Stored items
+--
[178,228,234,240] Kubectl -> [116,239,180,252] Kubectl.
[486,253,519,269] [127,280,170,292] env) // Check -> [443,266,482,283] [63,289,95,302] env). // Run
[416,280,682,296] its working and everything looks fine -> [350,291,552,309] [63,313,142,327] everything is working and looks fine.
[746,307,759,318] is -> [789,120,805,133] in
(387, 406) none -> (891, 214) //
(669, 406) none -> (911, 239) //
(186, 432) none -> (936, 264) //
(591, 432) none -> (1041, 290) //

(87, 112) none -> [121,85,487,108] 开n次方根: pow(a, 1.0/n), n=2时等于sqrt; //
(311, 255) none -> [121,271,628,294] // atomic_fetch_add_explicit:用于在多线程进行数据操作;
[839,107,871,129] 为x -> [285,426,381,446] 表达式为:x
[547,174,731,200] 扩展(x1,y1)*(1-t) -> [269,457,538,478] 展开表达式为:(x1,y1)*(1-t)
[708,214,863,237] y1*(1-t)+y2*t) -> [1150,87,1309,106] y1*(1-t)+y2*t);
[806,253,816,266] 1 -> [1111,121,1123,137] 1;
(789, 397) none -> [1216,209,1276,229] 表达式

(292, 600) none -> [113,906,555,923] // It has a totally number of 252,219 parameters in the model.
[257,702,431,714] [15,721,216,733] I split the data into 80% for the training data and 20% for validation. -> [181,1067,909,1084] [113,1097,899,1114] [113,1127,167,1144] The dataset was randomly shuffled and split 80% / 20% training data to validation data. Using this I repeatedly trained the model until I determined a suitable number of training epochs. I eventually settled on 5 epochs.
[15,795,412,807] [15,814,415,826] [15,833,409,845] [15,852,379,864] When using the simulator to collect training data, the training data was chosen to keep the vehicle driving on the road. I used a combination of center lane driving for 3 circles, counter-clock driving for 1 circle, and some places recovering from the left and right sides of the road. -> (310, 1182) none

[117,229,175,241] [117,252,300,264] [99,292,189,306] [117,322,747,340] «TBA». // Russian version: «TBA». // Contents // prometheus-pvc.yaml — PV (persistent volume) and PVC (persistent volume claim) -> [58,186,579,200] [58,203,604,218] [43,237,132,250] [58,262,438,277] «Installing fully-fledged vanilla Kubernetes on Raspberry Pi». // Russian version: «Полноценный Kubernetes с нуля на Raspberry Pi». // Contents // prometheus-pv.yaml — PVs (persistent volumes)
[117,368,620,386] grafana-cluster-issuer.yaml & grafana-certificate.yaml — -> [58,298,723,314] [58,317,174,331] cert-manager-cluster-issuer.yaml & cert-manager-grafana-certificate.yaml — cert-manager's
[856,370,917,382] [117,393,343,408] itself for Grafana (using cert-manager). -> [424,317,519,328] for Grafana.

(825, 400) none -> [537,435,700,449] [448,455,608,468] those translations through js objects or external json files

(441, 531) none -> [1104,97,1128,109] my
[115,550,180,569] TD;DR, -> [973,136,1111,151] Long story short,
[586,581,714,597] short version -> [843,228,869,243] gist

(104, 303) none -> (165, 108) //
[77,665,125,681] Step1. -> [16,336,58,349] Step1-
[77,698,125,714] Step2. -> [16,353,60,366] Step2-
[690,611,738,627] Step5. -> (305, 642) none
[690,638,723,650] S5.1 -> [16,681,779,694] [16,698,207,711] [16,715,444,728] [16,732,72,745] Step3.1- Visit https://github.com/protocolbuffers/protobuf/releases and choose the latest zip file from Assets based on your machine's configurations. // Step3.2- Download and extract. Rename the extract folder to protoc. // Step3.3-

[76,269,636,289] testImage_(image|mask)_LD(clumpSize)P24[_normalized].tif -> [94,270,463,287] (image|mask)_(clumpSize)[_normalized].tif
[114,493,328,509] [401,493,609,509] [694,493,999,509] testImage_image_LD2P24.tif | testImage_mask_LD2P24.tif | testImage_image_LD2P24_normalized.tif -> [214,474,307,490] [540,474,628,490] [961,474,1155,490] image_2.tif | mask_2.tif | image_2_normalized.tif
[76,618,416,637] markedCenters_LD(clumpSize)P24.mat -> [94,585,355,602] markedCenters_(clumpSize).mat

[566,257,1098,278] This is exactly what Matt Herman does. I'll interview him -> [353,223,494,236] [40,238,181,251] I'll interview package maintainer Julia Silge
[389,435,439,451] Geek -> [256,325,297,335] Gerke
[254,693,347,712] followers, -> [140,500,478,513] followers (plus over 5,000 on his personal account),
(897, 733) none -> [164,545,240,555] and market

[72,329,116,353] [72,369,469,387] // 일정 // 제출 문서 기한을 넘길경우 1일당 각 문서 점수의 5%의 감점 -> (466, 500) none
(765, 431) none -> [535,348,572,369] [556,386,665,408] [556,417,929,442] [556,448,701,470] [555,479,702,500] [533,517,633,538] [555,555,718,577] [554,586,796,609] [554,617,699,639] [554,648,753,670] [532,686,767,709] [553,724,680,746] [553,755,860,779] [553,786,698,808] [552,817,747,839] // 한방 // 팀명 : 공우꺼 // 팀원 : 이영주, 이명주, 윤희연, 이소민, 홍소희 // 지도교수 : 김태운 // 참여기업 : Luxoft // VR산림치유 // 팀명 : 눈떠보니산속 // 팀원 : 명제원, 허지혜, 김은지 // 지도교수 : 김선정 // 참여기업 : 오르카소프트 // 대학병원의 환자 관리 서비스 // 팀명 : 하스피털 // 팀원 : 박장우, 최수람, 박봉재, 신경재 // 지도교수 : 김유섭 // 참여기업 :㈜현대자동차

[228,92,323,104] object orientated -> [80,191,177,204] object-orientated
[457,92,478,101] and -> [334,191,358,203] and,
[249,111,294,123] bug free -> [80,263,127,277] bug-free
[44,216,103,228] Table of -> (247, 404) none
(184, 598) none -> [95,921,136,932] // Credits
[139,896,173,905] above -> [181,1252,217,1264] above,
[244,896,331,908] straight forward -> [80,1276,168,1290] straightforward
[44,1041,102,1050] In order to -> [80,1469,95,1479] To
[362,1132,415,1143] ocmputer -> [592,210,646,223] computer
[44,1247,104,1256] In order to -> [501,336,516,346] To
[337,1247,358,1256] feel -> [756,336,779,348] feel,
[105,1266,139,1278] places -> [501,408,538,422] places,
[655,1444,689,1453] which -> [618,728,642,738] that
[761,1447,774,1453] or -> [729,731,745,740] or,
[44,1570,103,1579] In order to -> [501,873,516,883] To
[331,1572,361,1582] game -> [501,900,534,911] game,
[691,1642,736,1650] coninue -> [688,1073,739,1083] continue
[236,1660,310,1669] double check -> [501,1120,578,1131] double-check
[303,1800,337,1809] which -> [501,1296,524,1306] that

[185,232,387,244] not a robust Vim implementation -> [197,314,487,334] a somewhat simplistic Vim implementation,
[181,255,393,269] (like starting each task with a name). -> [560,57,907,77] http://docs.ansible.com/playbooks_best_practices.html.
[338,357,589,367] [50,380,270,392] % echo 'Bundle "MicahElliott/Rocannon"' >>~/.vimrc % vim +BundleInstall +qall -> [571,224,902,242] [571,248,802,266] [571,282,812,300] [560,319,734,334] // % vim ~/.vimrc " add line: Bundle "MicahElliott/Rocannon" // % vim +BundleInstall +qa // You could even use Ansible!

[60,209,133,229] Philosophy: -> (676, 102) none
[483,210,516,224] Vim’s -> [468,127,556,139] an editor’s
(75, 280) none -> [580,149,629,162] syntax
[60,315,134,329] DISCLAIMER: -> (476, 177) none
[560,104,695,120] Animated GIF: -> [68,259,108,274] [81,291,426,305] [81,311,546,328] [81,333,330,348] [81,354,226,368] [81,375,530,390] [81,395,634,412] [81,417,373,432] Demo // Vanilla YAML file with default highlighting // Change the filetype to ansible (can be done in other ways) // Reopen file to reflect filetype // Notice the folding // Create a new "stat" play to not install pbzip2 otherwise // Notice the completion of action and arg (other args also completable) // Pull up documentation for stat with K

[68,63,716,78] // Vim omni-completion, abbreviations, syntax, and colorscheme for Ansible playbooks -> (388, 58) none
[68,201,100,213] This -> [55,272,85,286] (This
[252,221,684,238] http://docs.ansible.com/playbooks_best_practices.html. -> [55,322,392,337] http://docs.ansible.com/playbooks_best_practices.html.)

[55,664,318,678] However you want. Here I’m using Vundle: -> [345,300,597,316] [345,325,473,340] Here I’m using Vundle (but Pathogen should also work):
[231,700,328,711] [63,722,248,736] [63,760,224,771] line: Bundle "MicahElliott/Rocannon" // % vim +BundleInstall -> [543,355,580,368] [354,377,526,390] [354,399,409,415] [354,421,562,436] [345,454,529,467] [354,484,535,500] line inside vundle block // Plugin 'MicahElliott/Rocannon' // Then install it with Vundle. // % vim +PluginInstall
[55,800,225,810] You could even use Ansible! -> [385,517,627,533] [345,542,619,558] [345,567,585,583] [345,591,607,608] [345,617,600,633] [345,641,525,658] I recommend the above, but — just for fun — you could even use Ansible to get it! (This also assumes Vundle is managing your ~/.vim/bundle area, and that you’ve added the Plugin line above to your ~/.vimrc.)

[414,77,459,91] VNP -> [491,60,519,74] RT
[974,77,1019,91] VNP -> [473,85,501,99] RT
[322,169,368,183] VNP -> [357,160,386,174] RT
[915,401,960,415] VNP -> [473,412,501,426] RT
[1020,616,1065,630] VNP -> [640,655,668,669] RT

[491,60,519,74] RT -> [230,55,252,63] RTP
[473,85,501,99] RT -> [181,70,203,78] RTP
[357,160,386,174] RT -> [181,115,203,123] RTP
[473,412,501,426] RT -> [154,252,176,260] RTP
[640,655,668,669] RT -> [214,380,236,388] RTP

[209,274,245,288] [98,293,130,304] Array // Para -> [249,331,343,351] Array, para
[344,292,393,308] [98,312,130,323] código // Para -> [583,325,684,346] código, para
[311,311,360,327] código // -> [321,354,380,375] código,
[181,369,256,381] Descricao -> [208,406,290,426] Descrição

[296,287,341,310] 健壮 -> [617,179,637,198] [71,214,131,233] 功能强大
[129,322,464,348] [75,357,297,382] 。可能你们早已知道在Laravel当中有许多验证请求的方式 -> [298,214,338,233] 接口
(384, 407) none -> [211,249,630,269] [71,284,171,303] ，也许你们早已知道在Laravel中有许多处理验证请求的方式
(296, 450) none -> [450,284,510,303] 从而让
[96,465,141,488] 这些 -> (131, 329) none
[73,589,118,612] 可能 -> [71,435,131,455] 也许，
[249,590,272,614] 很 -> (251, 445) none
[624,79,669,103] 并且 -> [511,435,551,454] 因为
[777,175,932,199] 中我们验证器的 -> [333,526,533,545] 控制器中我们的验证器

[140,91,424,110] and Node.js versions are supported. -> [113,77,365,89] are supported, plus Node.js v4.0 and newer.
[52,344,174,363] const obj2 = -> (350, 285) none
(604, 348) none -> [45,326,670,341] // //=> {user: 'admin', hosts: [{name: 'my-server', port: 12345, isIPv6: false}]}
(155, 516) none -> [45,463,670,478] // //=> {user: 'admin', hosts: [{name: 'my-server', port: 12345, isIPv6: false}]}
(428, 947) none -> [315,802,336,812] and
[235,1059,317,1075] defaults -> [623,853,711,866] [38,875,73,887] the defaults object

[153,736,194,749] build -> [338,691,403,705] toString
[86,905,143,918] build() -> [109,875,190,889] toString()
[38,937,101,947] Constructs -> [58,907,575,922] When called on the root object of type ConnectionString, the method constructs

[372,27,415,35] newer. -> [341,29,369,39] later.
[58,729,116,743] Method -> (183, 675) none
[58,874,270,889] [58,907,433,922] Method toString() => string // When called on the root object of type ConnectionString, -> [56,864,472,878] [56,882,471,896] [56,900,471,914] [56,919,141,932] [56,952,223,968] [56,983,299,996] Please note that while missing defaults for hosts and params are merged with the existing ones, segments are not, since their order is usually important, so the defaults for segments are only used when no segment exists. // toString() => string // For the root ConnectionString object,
+--
→ **WORK TASK**:
Search the entries above for the string "build". Copy each line in which it appears.

→ **TASK ANSWER**:
[153,736,194,749] build -> [338,691,403,705] toString
[86,905,143,918] build() -> [109,875,190,889] toString()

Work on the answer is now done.